Branko: The existence of an ecosystem that can be part of the global gaming scene will mean further development for our country, additional financial support and international recognition. Foreign investments have started coming into our industry and the gaming industry continues to grow, as best shown by the latest SGA report, which estimated the value of the domestic gaming ecosystem at between 80 and 120 million euro, with over 100 teams and companies now employing more than 1,500 people. To do this, companies that are just starting out need support. Some of the largest gaming industry capitals in the world did not become what they are today without any help. They’ve received a lot of investment and support from their governments, and that’s something we’re missing, but we hope that will change in the future.

Vladimir, we can’t help but mention your plans for a new technology campus in Novi Sad. What can you tell us about the project at this point?

Vladimir: Our new HQ campus is something we are very excited about because it will provide us with tools to achieve goals that we couldn’t achieve before. I mean this in terms of technical and artistic aspects, but also in terms of interacting and connecting with the community. One of the approaches I like most at Epic Games is the approach where other people’s success is also our success. Therefore, the design of the campus itself will reflect our values and our commitment to collaboration. I hope that we will soon publicly unveil at least part of this design.

2020 has proven to be a challenging year, especially for entrepreneurship. What are your predictions for the creative industry as founders who started their companies in the early years of the previous economic crisis?

Vladimir: 2020 was one of the most difficult years we can remember, but it also created new opportunities. It was actually a challenging year for gaming because people who stayed home were offered peace of mind by connecting with friends through video games. Overall, some of the companies that could help and contribute to the new world have actually grown. Many long-delayed changes happened faster.

I recently listened to a lecture by psychologist and researcher Bertrand Piccard who said that a crisis is an adventure that you refuse to accept. That means bad things will happen, but if we see them as an opportunity to adapt and learn, we will have a completely different experience. So, my message is that we must never lose heart, we must remain playful dreamers and good things will come.

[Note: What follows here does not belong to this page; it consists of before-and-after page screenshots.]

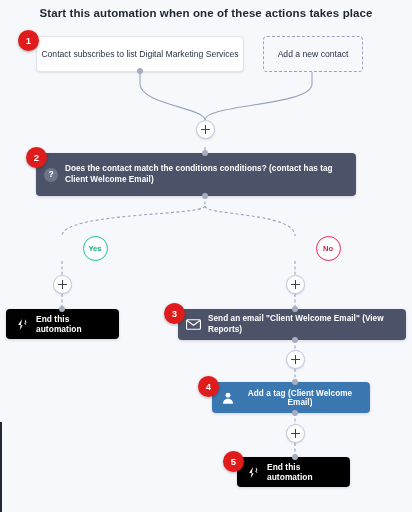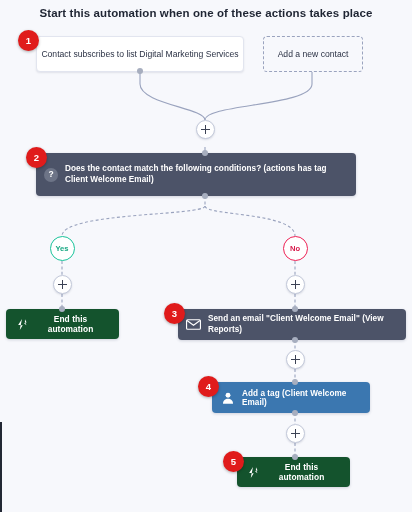--- a/index.html
+++ b/index.html
@@ -89,24 +89,23 @@
   }
   .node-blue .txt {
     font-size: 8.2px;
     font-weight: 700;
     color: #ffffff;
     letter-spacing: .05px;
   }
 
   
   .node-pink {
-    background: #14532d;
+    background: #000000;
     box-shadow: 0 1px 3px rgba(30,40,70,.18);
     padding: 0 14px 0 10px;
-    text-align: center;
   }
   .node-pink .txt {
     font-size: 8.4px;
     font-weight: 700;
     color: #ffffff;
     letter-spacing: .05px;
   }
 
   .node .icon {
     flex: 0 0 auto;
@@ -155,20 +154,21 @@
     position: absolute;
     width: 25px; height: 25px;
     border-radius: 50%;
     background: #ffffff;
     display: flex;
     align-items: center;
     justify-content: center;
     font-size: 7.6px;
     font-weight: 700;
     z-index: 3;
+    margin-left: 33px;
   }
   .branch-yes { border: 1.6px solid #18c39a; color: #18a883; }
   .branch-no  { border: 1.6px solid #ee2255; color: #d81b4c; }
 
   
   .dot {
     position: absolute;
     width: 6px; height: 6px;
     border-radius: 50%;
     background: #a7aebf;
@@ -244,21 +244,21 @@
   <div class="node trigger-card trigger-add" style="left:263px; top:36px; width:100px; height:34px;">
     <span class="txt">Add a new contact</span>
   </div>
 
   <div class="plus" style="left:195.5px; top:120px;"></div>
 
   <div class="node node-dark" style="left:36px; top:153px; width:320px; height:43px;">
     <span class="icon">
       <span class="q-circle">?</span>
     </span>
-    <span class="txt">Does the contact match the following conditions? (actions has tag Client Welcome Email)</span>
+    <span class="txt">Does the contact match the conditions conditions? (contact has tag Client Welcome Email)</span>
   </div>
   <div class="dot" style="left:202px; top:150px;"></div>
   <div class="dot" style="left:202px; top:193px;"></div>
   <div class="badge" style="left:26px; top:147px;">2</div>
 
   <div class="branch branch-yes" style="left:49.5px; top:236px;">
     <span>Yes</span>
   </div>
   <div class="branch branch-no" style="left:282.5px; top:236px;text-align:center;">
     <span>No</span>
@@ -286,21 +286,21 @@
       </svg>
     </span>
     <span class="txt">Send an email "Client Welcome Email" (View Reports)</span>
   </div>
   <div class="dot" style="left:292px; top:306px;"></div>
   <div class="dot" style="left:292px; top:337px;"></div>
   <div class="badge" style="left:164px; top:303px;">3</div>
 
   <div class="plus" style="left:285.5px; top:350px;"></div>
 
-  <div class="node node-blue" style="left:212px; top:382px; width:158px; height:31px;">
+  <div class="node node-blue" style="left:212px; top:382px; width:158px; height:31px;text-align:center;">
     <span class="icon">
       <svg width="14" height="14" viewBox="0 0 24 24" aria-hidden="true">
         <circle cx="12" cy="7.2" r="4.2" fill="#ffffff"></circle>
         <path d="M3.4 22 C3.4 16.4 7.4 13.4 12 13.4 C16.6 13.4 20.6 16.4 20.6 22 Z" fill="#ffffff"></path>
       </svg>
     </span>
     <span class="txt">Add a tag (Client Welcome Email)</span>
   </div>
   <div class="dot" style="left:292px; top:379px;"></div>
   <div class="dot" style="left:292px; top:410px;"></div>

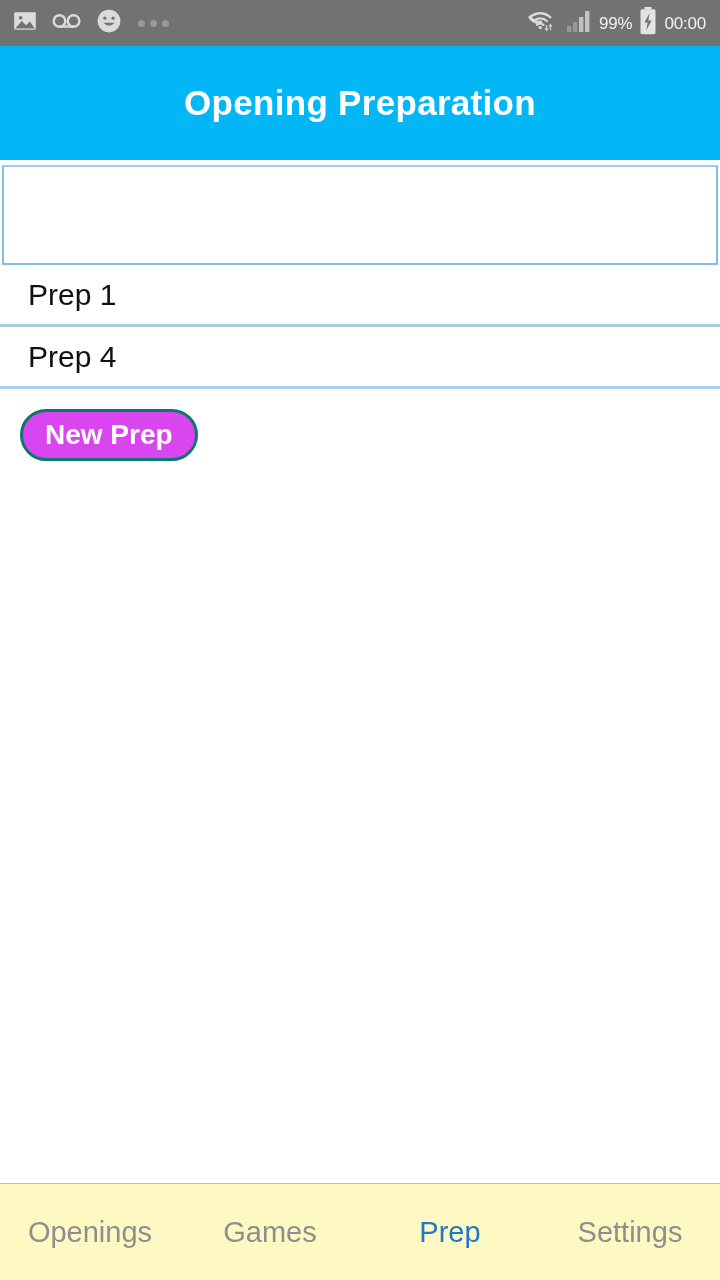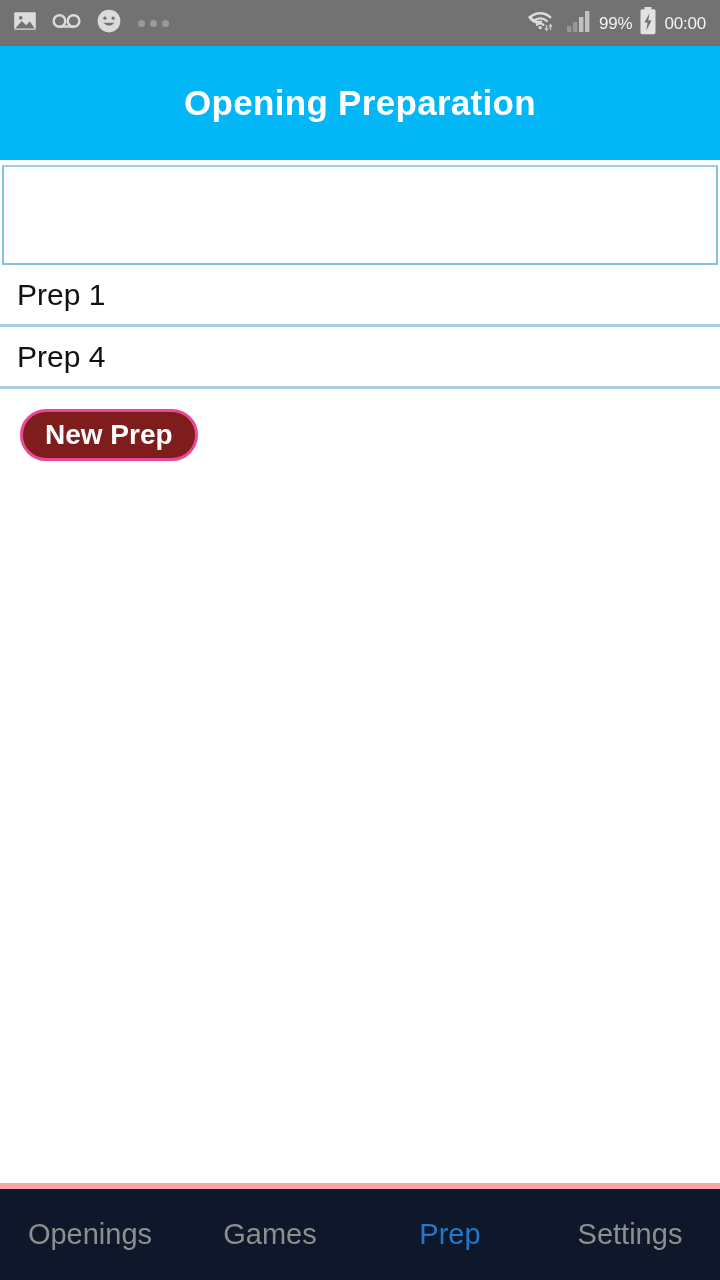--- a/index.html
+++ b/index.html
@@ -111,61 +111,61 @@
     color: #111;
   }
 
   .prep-list {
     list-style: none;
   }
   .prep-row {
     height: 62px;
     display: flex;
     align-items: center;
-    padding-left: 17px;
+    padding-left: 28px;
     border-bottom: 3px solid #a9cfe4;
     background: #ffffff;
   }
   .prep-row-label {
     font-size: 30px;
     color: #111111;
     font-family: "Liberation Sans", sans-serif;
     line-height: 1;
   }
 
   .new-prep-wrap {
     padding: 20px 0 0 20px;
   }
   .new-prep-button {
     display: inline-flex;
     align-items: center;
     justify-content: center;
     height: 52px;
     padding: 0 22px;
-    background: #7f1d1d;
-    border: 3px solid #ec4899;
+    background: #d946ef;
+    border: 3px solid #0f766e;
     border-radius: 26px;
     cursor: pointer;
   }
   .new-prep-label {
     color: #ffffff;
     font-size: 28px;
     font-weight: bold;
     font-family: "Liberation Sans", sans-serif;
     line-height: 1;
   }
 
   
   .tab-bar {
     flex: 0 0 97px;
     height: 97px;
-    border-top: 6px solid #fca5a5;
+    border-top: 1px solid #fca5a5;
     display: flex;
     align-items: flex-start;
-    background: #0f172a;
+    background: #fef9c3;
   }
   .tab-item {
     flex: 1 1 0;
     display: flex;
     align-items: center;
     justify-content: center;
     height: 100%;
     cursor: pointer;
   }
   .tab-label {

Branko: I always say that I don’t see challenges but opportunities, so this situation is no different. A study shows that it is during the economic crisis that entrepreneurs and startups are more likely to succeed. New opportunities will always appear. When big opportunities are created in the world, they often indicate cracks in the market and a chance to start something new. Take a look at all the businesses that have gone digital in the last year, created new channels and started creating new content. By recognizing the need and then creating a solution, you have a better chance of achieving success no matter what is happening in the world.

However, for this to happen, you must have the desire and will to succeed. Get involved in knowledge-sharing that is increasingly present online, talk to people and look for opportunities. Gaming is one of the industries that have flourished this year. Online entertainment has continued to grow too and I see no reason why it shouldn’t continue. If you want to get into the gaming industry or have an idea you want to explore, the Nordeus Hub and our Early Talent Programme are the right places for an opportunity like this. Just get started!